One is allowed a new type of living through a poem. Here, like in Schuyler, there is an absolute confidence in the experience of the imagination. It is as if the skies are an entrance to something. The world there is familiar and comforting, but never still. “I haven’t written / a single cloud / this week.” The poems go from waxing metaphysical to describing memories of what seems to be in the past, with the poet making notes about age and looking back: “I should take everything / back / my smokes & my youth / but I can’t.” This book reminds me so much of a place that I like to go to in Rockport, Massachusetts. There is a path through the woods where if you go past a quarry, it takes you out to a spot where you can see all the way to New Hampshire on one side, and then over to the town of Rockport on the other. It is here that the skies are so expansive that you realize your physical space in the world, and to me, this space seems to be similar to the place I experience with this book.

 

“My mind’s pretty juicy / pretty crayon- / y / Full moon.” (yes!)

 

on my way

 

on my way is a shorter book, ending with an essay about speech and class, “The End of New England,” which includes a not to be missed discussion of the nuances of New England speech.
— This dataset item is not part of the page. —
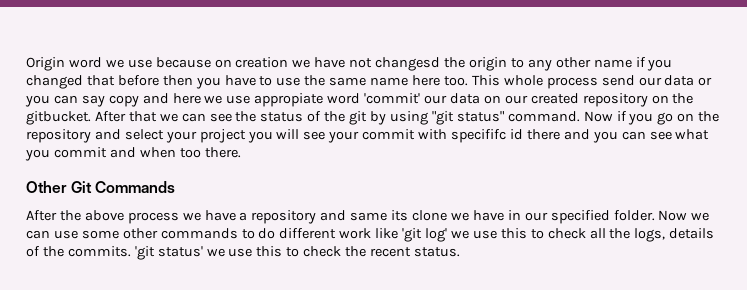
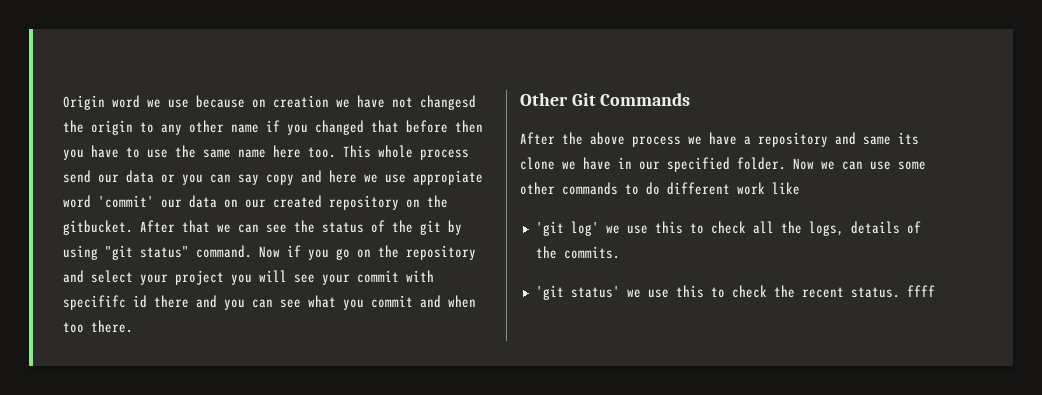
- Now we can use some other commands to do different work like 'git log' we use this to check all the logs, details of the commits. 'git status' we use this to check the recent status.
+ Now we can use some other commands to do different work like
+ 'git log' we use this to check all the logs, details of the commits.
+ 'git status' we use this to check the recent status. ffff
“and can we please spend a moment on the sweetness of the pronunciation of h-a-r-d, hard, the soft ‘a’ sound that the ‘r’ gets subsumed in, and the ‘d’ becomes something that is so quick, just try it, if you say hard with a hard r then your mouth has been sliding towards that d around a little corner of ‘rrrrs’ and you almost pop the ‘d’ but in New England working class the hard d is almost more like a t, the tongue hits the roof of the mouth so quick and birdlike…”

 

This collection stands as a good companion to Skies, with the same bigness, the same open music. “all my life / the sky history / careening / around the pin / of me /” Like earlier collections of her poetry, as well as her short stories and novel, you can feel her moving away and towards something at the same time (yes I know, what? but it makes sense to me.) As in O’Hara or Whalen, there is a pattern of perception that can hop into your head, and mean something different each separate time you read the poem. One of the things I like the best about Ted Berrigan, is that there is a familiarity to some of his poems; such is the same with Myles, with new reads, I feel I am returning to something. I anticipate her new works as if they were serialized chapters in a longer work and the space I create with the poem is shared, for Myles is a writer who gives—

“there’s / a hole in the / sky / is holes / red leaking / from the red place /”

 

I swear every third car / riding on the road is a little green car /”

 

“branches / against blue sky /”

 

“The incandescence / of poetry / is a result / of the / moment of / being alive /”

 

Some of my favorites in this book include “Today’s Garden,” “Testimony,” and “A Mixed Experience.”